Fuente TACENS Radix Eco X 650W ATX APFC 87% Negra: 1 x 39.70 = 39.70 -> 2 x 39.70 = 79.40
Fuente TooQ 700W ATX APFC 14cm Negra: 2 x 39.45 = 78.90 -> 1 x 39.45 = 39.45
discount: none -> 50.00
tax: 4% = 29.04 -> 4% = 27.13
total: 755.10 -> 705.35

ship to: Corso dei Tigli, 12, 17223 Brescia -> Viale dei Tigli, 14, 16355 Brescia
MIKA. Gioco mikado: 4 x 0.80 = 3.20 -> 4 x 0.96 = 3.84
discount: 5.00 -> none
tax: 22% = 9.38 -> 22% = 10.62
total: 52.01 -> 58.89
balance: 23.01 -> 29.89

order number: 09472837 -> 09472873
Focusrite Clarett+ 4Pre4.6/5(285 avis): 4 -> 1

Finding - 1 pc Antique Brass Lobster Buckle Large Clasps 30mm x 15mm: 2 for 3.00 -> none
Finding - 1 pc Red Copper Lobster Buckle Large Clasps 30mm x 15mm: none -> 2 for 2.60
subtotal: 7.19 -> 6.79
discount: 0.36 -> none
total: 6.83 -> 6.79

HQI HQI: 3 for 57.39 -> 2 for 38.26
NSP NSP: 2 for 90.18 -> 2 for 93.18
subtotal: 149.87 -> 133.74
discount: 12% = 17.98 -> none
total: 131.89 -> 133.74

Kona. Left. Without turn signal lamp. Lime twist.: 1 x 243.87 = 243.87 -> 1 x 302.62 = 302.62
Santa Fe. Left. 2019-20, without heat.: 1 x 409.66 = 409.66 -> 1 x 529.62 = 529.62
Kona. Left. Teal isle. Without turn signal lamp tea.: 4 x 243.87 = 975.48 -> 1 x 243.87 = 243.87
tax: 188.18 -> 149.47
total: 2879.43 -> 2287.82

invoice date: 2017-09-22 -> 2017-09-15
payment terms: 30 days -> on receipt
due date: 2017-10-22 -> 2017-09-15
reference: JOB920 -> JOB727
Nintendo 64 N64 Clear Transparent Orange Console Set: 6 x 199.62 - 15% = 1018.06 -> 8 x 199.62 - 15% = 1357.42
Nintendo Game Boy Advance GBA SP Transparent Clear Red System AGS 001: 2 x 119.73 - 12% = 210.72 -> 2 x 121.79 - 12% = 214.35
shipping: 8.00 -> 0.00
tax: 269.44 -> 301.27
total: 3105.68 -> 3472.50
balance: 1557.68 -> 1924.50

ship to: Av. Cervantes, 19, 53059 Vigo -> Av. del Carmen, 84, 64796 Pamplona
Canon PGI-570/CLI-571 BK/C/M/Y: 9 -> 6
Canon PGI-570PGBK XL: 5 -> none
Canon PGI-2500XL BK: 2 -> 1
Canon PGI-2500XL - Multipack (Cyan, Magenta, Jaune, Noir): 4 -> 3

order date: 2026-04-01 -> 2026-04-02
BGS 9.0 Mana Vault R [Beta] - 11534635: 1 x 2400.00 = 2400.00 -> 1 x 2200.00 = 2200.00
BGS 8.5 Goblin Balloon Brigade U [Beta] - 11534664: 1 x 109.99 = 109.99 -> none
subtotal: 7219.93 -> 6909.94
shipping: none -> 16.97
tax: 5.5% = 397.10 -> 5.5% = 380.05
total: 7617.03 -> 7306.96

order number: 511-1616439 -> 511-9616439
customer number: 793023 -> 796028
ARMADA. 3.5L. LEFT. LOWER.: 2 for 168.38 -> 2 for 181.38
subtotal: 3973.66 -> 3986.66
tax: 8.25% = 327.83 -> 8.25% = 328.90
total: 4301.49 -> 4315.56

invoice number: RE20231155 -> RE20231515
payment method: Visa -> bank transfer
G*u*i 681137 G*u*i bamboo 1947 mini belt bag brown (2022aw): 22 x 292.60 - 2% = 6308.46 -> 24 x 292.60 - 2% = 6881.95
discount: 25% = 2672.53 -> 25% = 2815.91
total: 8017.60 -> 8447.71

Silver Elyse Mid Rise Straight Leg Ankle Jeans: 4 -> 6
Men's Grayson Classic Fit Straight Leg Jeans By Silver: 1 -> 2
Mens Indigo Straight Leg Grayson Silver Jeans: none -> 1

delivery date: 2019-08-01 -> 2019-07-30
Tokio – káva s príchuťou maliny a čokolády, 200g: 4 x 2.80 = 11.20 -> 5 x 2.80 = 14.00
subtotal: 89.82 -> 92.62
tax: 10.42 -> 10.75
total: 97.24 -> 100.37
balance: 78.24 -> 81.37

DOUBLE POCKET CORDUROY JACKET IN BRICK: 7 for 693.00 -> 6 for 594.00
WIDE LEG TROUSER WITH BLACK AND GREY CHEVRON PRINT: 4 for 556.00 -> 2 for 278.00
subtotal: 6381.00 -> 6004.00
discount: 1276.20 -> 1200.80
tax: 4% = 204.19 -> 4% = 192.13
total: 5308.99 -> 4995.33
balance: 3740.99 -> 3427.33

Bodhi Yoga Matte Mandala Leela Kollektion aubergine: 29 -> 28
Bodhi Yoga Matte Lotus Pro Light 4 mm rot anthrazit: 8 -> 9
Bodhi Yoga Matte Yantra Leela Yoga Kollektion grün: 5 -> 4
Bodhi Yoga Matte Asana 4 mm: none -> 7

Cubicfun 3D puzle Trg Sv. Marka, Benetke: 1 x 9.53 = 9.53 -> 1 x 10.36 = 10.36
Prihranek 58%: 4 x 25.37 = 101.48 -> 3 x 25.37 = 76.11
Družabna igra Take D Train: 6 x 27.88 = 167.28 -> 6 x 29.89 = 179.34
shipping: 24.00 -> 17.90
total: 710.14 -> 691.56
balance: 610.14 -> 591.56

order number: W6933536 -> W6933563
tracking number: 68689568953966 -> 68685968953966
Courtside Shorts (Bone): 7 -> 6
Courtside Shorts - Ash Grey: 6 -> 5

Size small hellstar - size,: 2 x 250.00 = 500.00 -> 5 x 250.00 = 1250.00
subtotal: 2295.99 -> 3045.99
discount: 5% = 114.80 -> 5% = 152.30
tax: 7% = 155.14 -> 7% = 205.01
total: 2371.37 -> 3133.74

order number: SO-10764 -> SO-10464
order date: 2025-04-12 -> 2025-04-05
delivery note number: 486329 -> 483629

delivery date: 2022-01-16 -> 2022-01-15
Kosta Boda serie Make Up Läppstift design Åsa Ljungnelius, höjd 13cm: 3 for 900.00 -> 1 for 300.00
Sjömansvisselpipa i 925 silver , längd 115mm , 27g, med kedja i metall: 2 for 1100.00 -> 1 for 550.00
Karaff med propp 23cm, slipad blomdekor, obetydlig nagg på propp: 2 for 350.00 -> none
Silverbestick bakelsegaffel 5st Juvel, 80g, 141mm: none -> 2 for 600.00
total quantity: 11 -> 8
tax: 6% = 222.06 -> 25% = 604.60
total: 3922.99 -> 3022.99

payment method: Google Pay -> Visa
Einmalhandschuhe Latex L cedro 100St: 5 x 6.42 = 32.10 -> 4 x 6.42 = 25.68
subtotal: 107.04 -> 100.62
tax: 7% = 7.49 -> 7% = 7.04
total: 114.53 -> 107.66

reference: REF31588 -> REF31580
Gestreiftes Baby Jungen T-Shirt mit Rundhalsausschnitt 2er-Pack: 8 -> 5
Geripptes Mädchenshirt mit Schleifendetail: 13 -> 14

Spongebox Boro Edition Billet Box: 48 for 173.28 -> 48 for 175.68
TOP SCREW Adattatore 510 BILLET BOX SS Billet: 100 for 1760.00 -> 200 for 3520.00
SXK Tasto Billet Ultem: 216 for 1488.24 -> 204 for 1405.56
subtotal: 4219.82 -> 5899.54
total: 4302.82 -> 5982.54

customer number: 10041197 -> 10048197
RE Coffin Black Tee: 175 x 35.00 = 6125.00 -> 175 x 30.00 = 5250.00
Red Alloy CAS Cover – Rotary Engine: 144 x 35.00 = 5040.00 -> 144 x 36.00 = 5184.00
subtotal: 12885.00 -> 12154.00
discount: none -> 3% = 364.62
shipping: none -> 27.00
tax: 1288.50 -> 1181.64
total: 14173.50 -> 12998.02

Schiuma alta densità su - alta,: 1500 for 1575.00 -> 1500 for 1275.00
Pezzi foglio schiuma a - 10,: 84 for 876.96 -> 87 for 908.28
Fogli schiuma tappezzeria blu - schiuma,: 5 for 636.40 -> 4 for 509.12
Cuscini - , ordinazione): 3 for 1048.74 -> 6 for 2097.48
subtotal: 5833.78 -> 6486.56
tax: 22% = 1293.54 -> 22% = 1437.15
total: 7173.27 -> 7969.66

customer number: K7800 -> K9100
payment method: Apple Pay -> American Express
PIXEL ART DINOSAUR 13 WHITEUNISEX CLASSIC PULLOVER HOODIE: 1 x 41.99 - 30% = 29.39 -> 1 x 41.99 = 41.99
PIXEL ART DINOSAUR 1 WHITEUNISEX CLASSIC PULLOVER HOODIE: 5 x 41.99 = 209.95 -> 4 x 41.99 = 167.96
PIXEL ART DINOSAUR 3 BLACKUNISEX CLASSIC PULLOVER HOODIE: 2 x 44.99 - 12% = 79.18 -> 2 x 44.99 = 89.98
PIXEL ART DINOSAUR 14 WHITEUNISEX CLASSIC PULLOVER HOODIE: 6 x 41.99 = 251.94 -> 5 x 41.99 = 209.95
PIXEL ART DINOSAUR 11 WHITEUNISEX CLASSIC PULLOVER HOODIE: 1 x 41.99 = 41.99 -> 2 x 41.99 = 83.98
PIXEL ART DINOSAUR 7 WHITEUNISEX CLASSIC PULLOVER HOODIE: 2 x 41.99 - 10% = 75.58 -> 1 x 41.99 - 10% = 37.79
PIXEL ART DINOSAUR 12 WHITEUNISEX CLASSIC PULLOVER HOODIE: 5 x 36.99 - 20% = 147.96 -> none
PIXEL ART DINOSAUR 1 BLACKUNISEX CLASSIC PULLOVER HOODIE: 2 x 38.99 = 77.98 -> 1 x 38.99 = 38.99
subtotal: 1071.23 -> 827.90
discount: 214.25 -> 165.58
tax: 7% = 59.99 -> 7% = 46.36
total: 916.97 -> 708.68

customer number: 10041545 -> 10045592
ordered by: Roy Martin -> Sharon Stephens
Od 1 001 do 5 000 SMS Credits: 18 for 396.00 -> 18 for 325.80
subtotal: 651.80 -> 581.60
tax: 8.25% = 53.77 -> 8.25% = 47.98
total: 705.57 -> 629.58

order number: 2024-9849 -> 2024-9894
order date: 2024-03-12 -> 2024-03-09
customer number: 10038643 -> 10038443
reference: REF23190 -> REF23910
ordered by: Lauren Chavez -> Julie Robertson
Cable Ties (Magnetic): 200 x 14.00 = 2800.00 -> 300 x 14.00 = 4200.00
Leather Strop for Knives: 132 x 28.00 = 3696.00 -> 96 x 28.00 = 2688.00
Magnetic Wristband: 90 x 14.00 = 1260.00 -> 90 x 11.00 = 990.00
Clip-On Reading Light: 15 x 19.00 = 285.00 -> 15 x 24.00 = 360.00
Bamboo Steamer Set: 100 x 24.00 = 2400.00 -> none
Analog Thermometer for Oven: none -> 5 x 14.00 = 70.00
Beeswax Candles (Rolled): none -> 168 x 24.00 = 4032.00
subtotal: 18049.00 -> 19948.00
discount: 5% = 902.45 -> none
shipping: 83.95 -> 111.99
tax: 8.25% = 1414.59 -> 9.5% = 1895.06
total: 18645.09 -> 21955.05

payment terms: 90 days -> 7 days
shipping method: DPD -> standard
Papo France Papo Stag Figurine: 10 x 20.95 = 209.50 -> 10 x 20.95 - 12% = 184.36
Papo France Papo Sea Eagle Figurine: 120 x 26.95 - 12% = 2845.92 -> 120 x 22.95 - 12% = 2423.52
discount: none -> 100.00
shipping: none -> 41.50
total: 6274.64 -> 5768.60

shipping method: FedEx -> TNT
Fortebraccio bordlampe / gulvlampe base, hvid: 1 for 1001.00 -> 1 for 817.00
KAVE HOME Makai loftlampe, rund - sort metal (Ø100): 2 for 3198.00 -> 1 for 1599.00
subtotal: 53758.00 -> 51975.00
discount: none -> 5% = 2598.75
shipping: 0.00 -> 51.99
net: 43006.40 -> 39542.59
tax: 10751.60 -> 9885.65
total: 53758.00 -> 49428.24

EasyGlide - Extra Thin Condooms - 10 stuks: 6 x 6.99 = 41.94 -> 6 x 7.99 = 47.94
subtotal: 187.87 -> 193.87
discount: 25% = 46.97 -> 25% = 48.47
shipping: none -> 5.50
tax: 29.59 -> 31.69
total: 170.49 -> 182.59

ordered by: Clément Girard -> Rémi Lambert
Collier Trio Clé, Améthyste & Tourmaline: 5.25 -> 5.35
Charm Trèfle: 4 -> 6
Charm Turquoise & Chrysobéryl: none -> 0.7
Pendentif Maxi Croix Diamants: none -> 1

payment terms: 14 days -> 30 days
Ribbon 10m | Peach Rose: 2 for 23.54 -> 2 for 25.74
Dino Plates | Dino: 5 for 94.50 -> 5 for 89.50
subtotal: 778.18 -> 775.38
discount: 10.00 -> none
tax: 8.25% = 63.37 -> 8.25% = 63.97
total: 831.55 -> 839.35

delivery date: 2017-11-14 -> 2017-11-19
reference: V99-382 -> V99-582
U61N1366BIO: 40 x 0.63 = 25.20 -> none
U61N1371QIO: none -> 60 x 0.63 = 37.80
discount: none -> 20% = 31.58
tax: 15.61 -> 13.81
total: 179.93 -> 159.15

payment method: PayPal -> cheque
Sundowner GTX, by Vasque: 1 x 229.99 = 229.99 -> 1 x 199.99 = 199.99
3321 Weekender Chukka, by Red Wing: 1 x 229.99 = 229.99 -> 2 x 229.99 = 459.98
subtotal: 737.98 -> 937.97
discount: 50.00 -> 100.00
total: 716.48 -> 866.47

^^^^^^^^

▶ Problem to solve: The response should consist of the number of lines in the data that hold the word "payment", with nothing added.

▶ Output below: 7